Texas drivers who get a ticket for running a stop sign or stop light have a number of options for dealing with the ticket. However, a conviction will likely result in fines and demerit points being assessed to a motorist's driving record. This article gives an overview of what the law prohibits and some of the consequences of a getting stop sign or red light citation.
Motorists approaching a stop sign or a signal exhibiting a red light (solid or flashing) must come to a complete stop prior to the nearest of entering the crosswalk, reaching a clearly marked stop line, or entering the intersection itself.
As long as there's no sign specifically restricting it, Texas law permits drivers to make a right turn after stopping at a red light. However, drivers need to use caution and follow the normal right-of-way rules when making the turn.
Some states don't allow left turns on red, regardless of the circumstances. However, Texas drivers are permitted to turn left after stopping at a red light at the intersection of two one-way streets. In other words, a motorist can make a left on red from a one-way street onto another one-way street.

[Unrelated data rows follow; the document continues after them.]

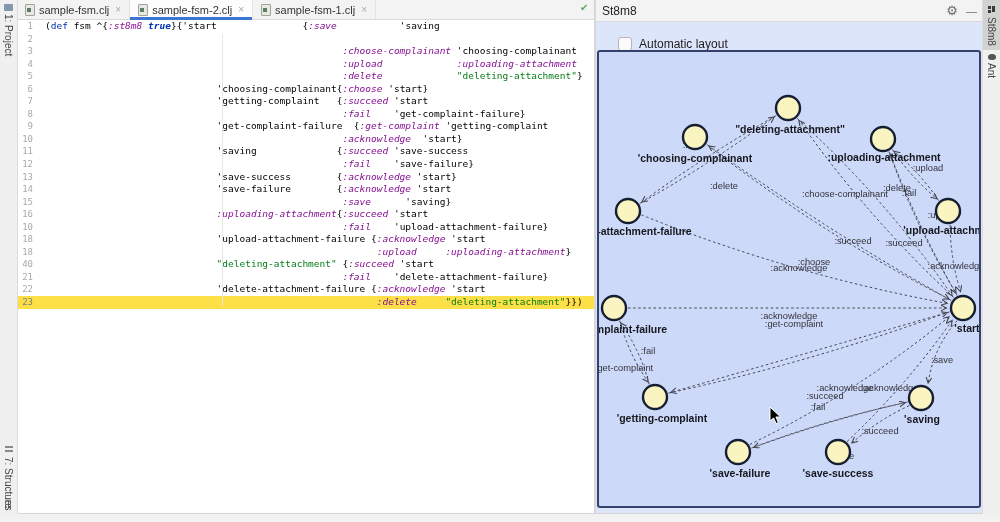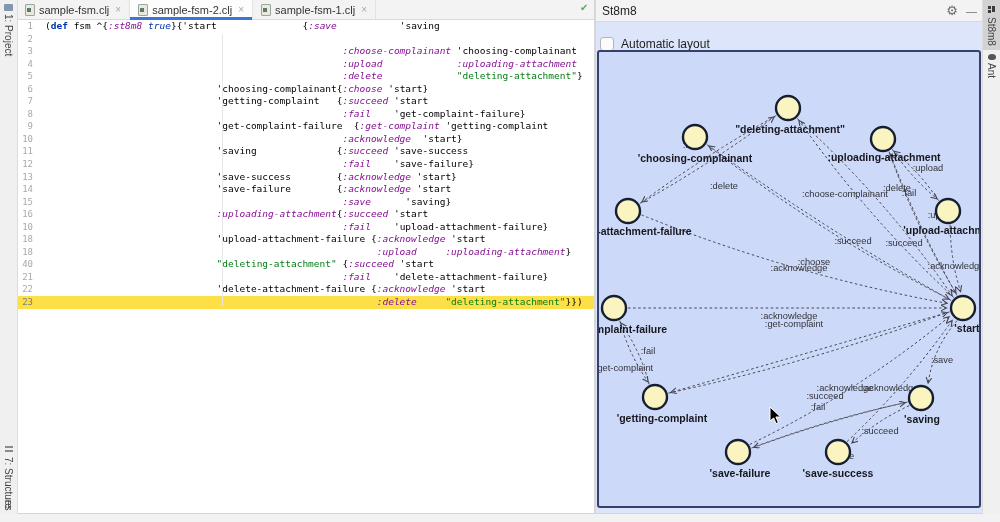--- a/index.html
+++ b/index.html
@@ -30,34 +30,34 @@
   .clj-file-icon::after{content:"";position:absolute;left:1px;top:3px;width:4px;height:4px;background:#5d7d62}
   .tab-close{color:#a9a9a9;font-size:10px;margin-left:2px}
   #code-area{position:relative;font-family:"DejaVu Sans Mono","Liberation Mono",monospace;font-size:9.5px;color:#000}
   #indent-guide{position:absolute;left:205px;top:14px;width:1px;height:272px;background:#e7e7e7}
   .line{display:flex;height:12.55px;line-height:12.55px;white-space:pre}
   .line.current{background:#fde047}
   .ln{flex:0 0 16px;text-align:right;padding-right:6px;color:#a9a9a9;font-size:9px}
   .line.current .ln{color:#7c7c7c}
   .code{margin-left:6px}
   .tk-p{color:#000}
-  .tk-d{color:#0033b3;font-weight:bold}
+  .tk-d{color:#0033b3;font-weight:normal}
   .tk-k{color:#871094;font-weight:normal;font-style:italic}
-  .tk-b{color:#0033b3;font-weight:normal;font-style:italic}
+  .tk-b{color:#0033b3;font-weight:bold;font-style:italic}
   .tk-s{color:#067d17}
   #inspection-check{position:absolute;left:563px;top:2px;color:#59a869;font-size:10px}
   #splitter{position:absolute;left:594px;top:0;bottom:8px;width:2px;background:#d7d7d7;z-index:4;cursor:col-resize}
 
   
   #panel{position:absolute;left:596px;top:0;width:387px;bottom:8px;background:#dde5fa}
   #panel-header{height:21px;background:#f3f3f3;border-bottom:1px solid #d9d9d9;display:flex;align-items:center;padding:0 6px;color:#222}
   #panel-title{flex:1;font-size:12px}
   .gear-icon{color:#6e6e6e;font-size:13px;margin-right:8px;cursor:pointer}
   .minimize-icon{color:#6e6e6e;font-size:11px;cursor:pointer}
-  #panel-toolbar{height:44px;display:flex;align-items:center;padding:0 4px;gap:7px}
+  #panel-toolbar{height:44px;display:flex;align-items:center;padding:0 22px;gap:7px}
   #auto-layout-checkbox{width:12px;height:12px;background:#fbfbfb;border:1px solid #b4b4bc;border-radius:3px;cursor:pointer}
   #auto-layout-label{font-size:12px;color:#1d1d1d}
   #diagram{position:absolute;left:1px;top:50px;width:380px;height:454px;background:#cdd9f8;
            border:2px solid #35406b;border-radius:3px;overflow:hidden}
 
   #statusbar{position:absolute;left:0;right:0;bottom:0;height:8px;background:#f2f2f2;border-top:1px solid #d5d5d5}
   #mouse-cursor{position:absolute;left:769px;top:406px;z-index:9;pointer-events:none}
 </style>
 </head>
 <body>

In some states, it's illegal to enter an intersection if the light is yellow. In Texas, however, a solid yellow light is just a warning that the signal is about to turn red. In other words, you can enter an intersection while the light is still yellow, just not after it has turned red.
Stop sign and red light violation fines vary depending on the circumstances, including where you received the ticket. But generally, fines range from about $150 to $275.
Depending on the circumstances, a red light or stop sign violation could also lead to a reckless driving conviction. And a driver who runs a red signal or stop sign and causes a fatality may face vehicular homicide or manslaughter charges.